Paper Review – xDNN: Inference for Deep Convolutional Neural Networks

https://dl.acm.org/doi/10.1145/3473334

The authors, D’Aberto et al. from Xilinx and Facebook, present an end-to-end system for deep-learning inference based on a family of specialized hardware processors synthesized on Field-Programmable Gate Array (FPGAs) to implement various flavours of Convolution Neural Networks
(CNN). The design is optimized for low latency, high throughput, and high energy efficiency. As the design is scalable it can be used on server-based FPGA accelerator cards as well as small , power constrained embedded devices. On the Xilinx Virtex Ultrascale+ VU13P FPGA, they achieve near maximum Digital Signal Processing frequency and greater than 80% efficiency of on-chip compute resources.
They describe a runtime system enabling the execution of a variety of DNNs for different input sizes and a compiler that reads, optimises, generates and estimates CNNs from several native frameworks (i.e., MXNet, Caffe, Keras, and Tensorflow). They also present
tools for partitioning a CNN into subgraphs for allocation of work to CPU cores and FPGAs.
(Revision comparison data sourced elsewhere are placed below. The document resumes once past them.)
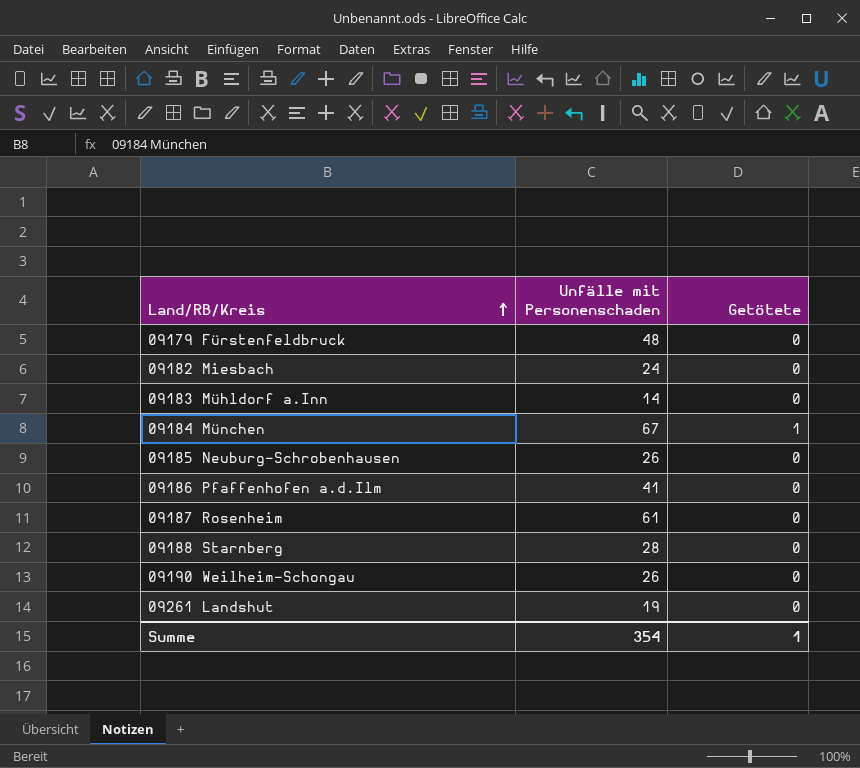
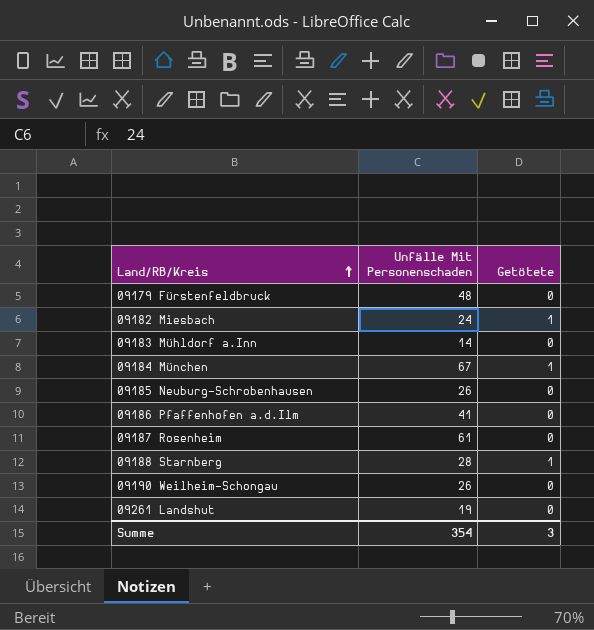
column name: Unfälle mit Personenschaden -> Unfälle Mit Personenschaden
09182 Miesbach | Getötete: 0 -> 1
09188 Starnberg | Getötete: 0 -> 1
Summe | Getötete: 1 -> 3

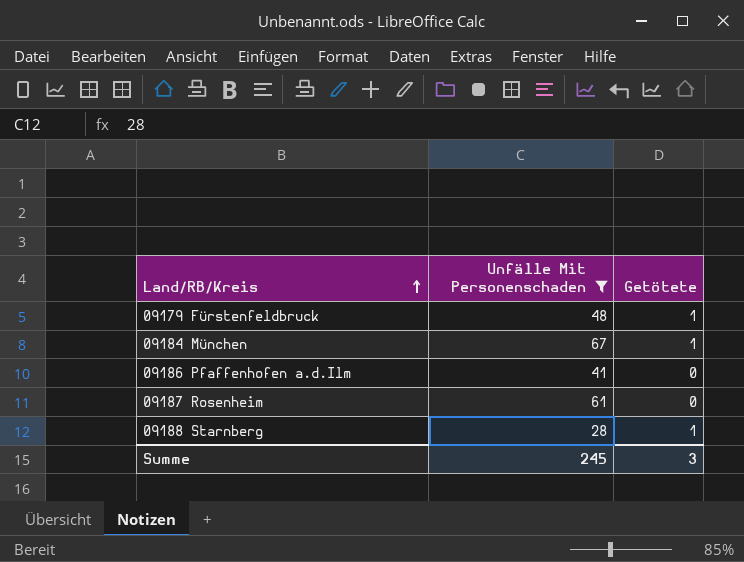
filter: none -> Unfälle Mit Personenschaden >= 28
09179 Fürstenfeldbruck | Getötete: 0 -> 1
Summe | Unfälle Mit Personenschaden: 354 -> 245

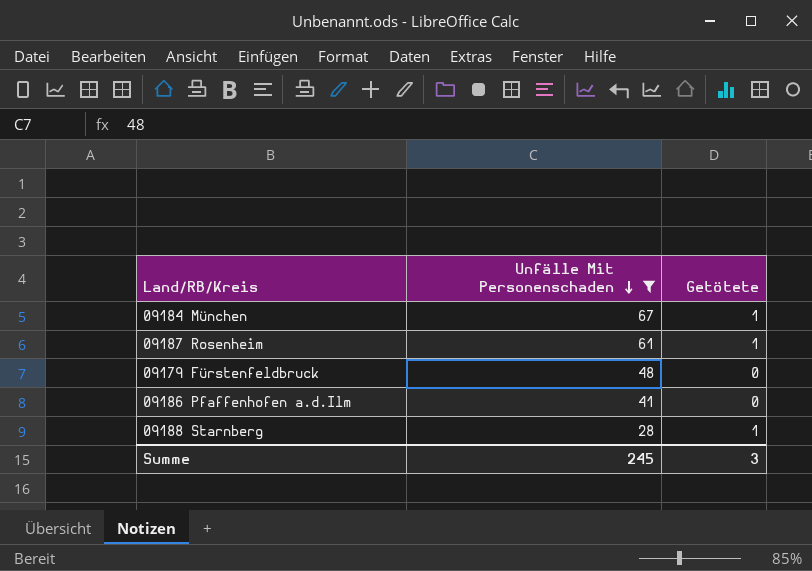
row order: Land/RB/Kreis ascending -> Unfälle Mit Personenschaden descending
09187 Rosenheim | Getötete: 0 -> 1
09179 Fürstenfeldbruck | Getötete: 1 -> 0

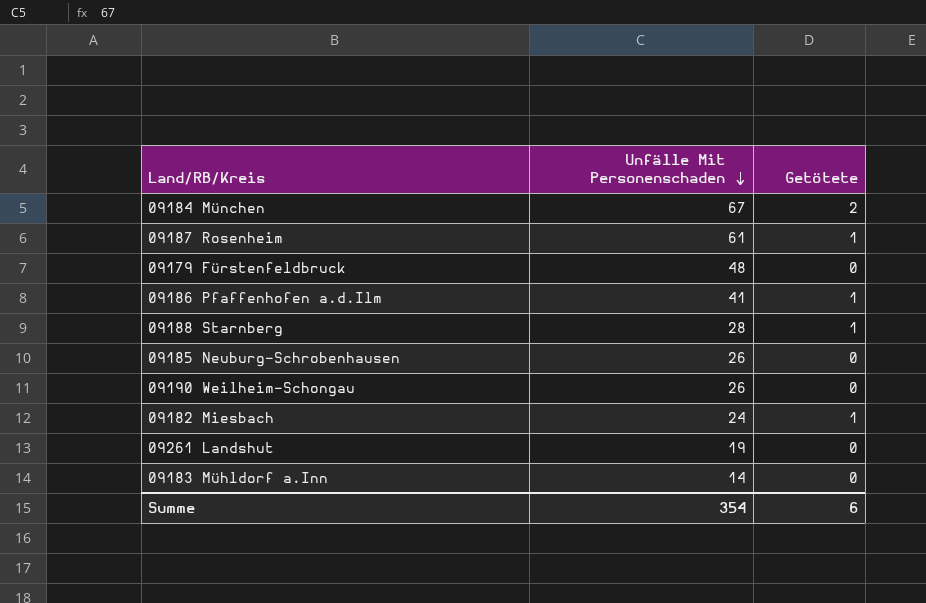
filter: Unfälle Mit Personenschaden >= 28 -> none
09184 München | Getötete: 1 -> 2
09186 Pfaffenhofen a.d.Ilm | Getötete: 0 -> 1
Summe | Unfälle Mit Personenschaden: 245 -> 354
Summe | Getötete: 3 -> 6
The xDNN processor consists of the key components including:

  • a systolic array or correlation unit
  • a weight Direct Memory Access engine to schedule and transfer weight data from DDR,
  • an Activation Memory (AM) for storing input/output tensors
  • The spill controller schedules and manages the movement of large tensors between DDR and the AM.
  • post-convolution pipelined blocks: activation (ReLU, PReLU), bias addition, and max pooling.
The systolic-centric correlation engine based architecture of xDNN.

They show results achieving up to 4 times higher throughput and 3 times better power efficiency than comparative GPUs, and up to 20 times
higher throughput than the latest CPUs.

Throughput Comparison (left) and Energy Efficiency: GPU fp32 reported from live web page in 2018 (right).